[Python-3000] PEP Draft: Enhancing the buffer protcol

Wed Feb 28 04:38:39 CET 2007

On 2/27/07, Josiah Carlson <jcarlson at uci.edu> wrote:
> About the only issue I can see with implementing the mechanism as you
> describe is that everything that wants to offer the buffer interface
> would need to store its data in a PyArray structure.  Bytes, unicode,
> array.array, mmap, etc.  Most of the difference will essentially be a
> call to PyArray_New() rather than PyMalloc(), and an indirection via
> macro of PyArray_ASSTRINGANDSIZE() to get the pointer and length of the
> buffer. I would suspect that such overhead would be minimal, but without
> implementing and testing it on something that is used often (maybe
> Python 2.x strings as the simplest example?), it would be hard to say.

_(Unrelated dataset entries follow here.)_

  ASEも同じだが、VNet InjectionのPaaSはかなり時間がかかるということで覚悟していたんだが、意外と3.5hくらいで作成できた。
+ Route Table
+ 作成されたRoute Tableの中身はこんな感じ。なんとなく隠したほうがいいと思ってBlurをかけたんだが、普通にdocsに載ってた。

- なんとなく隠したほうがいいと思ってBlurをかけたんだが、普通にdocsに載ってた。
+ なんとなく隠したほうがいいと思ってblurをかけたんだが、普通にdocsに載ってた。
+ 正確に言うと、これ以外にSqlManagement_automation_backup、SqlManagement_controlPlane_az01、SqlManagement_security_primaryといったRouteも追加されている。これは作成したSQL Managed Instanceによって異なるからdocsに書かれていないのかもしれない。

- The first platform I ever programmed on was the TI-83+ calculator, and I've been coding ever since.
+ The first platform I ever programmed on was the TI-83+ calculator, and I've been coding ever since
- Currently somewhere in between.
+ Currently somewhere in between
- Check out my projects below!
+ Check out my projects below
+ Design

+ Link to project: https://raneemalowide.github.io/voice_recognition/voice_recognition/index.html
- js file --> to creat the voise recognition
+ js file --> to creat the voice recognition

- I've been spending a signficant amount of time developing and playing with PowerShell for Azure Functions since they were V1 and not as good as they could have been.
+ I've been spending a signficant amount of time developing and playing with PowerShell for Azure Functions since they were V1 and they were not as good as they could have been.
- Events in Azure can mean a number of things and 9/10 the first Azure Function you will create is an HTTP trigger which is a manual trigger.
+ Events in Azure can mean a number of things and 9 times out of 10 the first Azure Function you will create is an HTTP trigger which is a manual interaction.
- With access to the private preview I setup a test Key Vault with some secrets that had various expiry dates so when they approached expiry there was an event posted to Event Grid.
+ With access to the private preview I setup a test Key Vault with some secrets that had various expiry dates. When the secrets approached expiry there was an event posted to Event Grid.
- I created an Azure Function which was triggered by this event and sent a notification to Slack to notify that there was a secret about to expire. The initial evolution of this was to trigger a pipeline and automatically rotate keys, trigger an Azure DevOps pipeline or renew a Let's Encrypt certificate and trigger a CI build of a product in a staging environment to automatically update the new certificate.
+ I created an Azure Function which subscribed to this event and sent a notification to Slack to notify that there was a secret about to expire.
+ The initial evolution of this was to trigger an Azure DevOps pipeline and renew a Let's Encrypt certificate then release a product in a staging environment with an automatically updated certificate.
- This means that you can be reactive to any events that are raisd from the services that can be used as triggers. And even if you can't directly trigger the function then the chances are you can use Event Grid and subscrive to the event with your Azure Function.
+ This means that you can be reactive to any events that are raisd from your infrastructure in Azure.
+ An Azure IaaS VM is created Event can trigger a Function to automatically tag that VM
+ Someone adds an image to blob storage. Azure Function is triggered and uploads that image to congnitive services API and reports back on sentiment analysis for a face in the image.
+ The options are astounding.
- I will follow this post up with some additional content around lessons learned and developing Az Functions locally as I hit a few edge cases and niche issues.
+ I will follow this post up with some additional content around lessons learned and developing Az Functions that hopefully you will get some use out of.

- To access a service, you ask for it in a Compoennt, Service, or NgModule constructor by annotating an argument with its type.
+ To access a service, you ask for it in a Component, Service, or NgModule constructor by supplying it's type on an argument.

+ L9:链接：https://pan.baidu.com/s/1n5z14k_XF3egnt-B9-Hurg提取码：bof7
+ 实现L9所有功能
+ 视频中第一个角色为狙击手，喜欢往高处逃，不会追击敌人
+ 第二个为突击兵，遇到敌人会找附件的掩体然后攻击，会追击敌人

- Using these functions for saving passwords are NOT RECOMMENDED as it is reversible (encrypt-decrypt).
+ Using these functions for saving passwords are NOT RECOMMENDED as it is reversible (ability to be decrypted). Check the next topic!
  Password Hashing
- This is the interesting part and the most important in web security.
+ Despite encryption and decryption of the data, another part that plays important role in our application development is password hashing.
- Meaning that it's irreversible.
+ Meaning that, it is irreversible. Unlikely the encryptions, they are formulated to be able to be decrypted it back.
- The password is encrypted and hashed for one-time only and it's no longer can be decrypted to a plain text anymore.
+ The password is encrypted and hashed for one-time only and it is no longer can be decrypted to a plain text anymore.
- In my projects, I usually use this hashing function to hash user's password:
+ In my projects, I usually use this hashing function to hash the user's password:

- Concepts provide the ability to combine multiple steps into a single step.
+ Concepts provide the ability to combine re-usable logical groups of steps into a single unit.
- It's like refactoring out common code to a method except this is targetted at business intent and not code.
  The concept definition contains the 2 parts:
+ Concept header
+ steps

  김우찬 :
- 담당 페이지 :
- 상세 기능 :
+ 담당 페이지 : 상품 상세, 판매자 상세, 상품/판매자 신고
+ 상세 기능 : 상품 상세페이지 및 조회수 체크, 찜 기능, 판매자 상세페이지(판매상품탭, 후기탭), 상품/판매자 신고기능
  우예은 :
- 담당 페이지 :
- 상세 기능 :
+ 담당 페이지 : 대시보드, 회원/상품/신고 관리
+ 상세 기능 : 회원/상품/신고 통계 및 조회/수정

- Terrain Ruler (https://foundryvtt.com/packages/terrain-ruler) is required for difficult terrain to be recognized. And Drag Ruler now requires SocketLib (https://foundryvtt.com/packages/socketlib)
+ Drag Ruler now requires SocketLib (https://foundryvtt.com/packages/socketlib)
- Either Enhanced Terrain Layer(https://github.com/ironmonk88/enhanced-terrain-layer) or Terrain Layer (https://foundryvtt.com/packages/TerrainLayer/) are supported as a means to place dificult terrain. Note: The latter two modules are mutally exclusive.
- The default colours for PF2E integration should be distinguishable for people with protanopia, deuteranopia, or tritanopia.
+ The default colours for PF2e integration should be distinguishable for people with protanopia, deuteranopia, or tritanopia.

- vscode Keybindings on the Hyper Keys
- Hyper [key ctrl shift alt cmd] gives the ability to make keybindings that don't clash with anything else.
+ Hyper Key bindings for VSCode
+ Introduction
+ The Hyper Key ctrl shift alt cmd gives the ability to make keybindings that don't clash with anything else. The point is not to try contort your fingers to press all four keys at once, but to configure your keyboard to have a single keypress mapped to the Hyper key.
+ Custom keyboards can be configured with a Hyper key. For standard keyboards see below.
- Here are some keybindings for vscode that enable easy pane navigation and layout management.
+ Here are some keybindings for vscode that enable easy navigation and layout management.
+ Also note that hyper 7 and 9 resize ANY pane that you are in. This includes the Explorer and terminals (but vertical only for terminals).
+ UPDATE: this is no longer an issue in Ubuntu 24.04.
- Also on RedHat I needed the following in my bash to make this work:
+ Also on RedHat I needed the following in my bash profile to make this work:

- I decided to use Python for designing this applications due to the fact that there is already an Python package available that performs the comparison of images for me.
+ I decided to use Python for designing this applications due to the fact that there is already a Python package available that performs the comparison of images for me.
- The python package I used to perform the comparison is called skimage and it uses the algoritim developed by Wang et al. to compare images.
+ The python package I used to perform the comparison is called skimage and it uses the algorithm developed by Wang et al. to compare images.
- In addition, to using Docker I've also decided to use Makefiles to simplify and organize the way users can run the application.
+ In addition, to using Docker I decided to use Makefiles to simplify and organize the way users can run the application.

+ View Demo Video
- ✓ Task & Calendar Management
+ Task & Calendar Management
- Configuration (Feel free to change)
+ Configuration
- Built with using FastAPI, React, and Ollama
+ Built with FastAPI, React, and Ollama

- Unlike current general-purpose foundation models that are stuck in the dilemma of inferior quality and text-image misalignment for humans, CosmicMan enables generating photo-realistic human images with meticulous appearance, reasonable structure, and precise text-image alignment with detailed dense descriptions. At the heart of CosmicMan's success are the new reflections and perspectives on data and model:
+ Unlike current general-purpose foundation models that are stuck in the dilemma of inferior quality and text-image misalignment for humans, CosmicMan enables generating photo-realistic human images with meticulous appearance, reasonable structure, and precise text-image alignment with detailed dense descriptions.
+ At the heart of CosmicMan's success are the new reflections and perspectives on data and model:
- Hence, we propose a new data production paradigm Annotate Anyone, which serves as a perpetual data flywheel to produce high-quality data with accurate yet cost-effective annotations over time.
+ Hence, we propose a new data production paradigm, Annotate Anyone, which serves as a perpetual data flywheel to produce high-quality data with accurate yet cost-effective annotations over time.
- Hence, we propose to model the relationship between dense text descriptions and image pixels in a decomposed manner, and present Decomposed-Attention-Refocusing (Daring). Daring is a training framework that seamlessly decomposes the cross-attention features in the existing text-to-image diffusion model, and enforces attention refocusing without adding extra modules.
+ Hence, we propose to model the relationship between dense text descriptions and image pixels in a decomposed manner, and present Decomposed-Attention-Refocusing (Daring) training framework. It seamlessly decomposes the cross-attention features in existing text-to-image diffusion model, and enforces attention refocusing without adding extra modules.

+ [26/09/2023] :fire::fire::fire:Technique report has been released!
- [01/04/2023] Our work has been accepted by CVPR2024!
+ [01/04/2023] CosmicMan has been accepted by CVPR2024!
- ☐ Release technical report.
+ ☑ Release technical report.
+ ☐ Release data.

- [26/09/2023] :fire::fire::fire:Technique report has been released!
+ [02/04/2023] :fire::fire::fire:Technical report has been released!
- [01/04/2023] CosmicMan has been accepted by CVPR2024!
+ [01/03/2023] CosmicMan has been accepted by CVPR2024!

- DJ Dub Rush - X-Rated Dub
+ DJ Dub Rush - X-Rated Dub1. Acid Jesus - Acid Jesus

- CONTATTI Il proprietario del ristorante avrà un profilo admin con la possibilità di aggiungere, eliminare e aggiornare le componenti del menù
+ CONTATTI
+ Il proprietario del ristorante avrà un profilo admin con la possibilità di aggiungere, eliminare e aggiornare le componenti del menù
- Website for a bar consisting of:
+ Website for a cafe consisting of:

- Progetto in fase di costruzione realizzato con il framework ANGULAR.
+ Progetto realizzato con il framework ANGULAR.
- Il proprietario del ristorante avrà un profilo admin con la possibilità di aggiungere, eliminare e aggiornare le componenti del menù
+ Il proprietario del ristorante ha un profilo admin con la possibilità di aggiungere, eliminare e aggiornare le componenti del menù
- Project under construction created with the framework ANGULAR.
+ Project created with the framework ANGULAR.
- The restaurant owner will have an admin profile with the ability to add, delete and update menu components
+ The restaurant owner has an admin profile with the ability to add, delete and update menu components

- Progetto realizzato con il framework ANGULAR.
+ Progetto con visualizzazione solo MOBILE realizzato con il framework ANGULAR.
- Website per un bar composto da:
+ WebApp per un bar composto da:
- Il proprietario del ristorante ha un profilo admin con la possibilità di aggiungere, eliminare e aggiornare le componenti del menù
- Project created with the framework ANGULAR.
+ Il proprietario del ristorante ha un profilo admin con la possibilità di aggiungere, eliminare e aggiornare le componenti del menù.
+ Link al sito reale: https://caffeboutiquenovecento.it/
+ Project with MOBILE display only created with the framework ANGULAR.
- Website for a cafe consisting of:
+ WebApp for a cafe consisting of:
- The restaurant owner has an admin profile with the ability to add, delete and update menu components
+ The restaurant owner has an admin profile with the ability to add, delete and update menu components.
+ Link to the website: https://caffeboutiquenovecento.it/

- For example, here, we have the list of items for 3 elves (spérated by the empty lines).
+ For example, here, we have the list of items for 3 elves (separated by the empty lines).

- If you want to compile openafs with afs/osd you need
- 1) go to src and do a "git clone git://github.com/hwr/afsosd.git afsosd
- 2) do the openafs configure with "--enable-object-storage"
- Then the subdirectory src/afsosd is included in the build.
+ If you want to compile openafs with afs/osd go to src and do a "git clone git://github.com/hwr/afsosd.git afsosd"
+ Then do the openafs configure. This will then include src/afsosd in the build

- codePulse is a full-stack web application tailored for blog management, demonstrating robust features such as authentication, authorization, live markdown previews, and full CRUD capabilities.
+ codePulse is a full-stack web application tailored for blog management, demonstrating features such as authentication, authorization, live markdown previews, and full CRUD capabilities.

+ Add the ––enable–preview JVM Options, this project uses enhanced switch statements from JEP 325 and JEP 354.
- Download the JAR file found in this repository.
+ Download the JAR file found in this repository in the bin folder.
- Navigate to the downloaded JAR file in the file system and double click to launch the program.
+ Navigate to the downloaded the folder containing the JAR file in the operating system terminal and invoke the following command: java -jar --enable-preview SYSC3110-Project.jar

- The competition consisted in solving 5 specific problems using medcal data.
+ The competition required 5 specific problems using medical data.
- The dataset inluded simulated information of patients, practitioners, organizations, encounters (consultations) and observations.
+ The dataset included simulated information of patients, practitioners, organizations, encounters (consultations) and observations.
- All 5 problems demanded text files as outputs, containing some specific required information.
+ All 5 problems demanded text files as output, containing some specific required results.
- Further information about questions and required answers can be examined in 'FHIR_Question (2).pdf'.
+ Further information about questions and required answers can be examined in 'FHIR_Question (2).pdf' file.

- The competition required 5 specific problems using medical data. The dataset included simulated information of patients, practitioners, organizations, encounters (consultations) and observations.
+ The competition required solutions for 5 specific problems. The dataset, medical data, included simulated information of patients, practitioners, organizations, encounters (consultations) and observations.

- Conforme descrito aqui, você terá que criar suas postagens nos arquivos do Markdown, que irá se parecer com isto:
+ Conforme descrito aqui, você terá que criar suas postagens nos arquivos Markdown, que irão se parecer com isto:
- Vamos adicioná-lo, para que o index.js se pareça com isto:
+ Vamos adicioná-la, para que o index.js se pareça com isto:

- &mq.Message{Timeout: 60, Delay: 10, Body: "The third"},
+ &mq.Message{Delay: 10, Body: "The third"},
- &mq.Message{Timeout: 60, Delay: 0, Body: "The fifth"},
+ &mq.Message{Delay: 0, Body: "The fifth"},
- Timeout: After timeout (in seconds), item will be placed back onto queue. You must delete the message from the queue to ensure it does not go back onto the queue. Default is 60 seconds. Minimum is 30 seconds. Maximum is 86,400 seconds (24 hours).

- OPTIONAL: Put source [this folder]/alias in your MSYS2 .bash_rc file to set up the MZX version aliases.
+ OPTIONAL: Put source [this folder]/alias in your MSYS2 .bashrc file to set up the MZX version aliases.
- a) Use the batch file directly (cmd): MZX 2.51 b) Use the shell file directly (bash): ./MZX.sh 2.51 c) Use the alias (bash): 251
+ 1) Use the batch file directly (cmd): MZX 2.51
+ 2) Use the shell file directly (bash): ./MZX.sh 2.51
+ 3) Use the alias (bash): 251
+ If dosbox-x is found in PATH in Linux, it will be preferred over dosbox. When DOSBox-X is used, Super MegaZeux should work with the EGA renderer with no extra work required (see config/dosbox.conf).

Each type can implement it's own PyArray subtype, so there'd be no
need for a macro/function to do the indirection.  For example, if we
wanted to build an C integer-based array type for some reason, we
could create it's PyArray subtype as follows:

typedef struct {
    PyObject_HEAD
    int ival[1];
} PyIntArray;

The data can then be accessed cleanly like this:

PyIntArray *my_array = allocate_some_memory();
my_array->ival[some_index] = v;

Possibly on some architectures accessing the data will be very
slightly slower because ival isn't at the top of the structure.  I
wrote a short test program just now and didn't see a difference on my
architecture (Intel Duo).

> The benefit to implementing the interface as described by Travis is that
> if an object is read-only (like unicode), the acquire/release is (as in
> the PyArray version) an incref/decref, and no other structural changes
> are necessary.

If I read the source right, the current Unicode implementation
converts the unicode string to a regular string using the default
encoding when a buffer is requested.  Presumably this will need to be
re-thought for Python 3000 since non-unicode strings are going away.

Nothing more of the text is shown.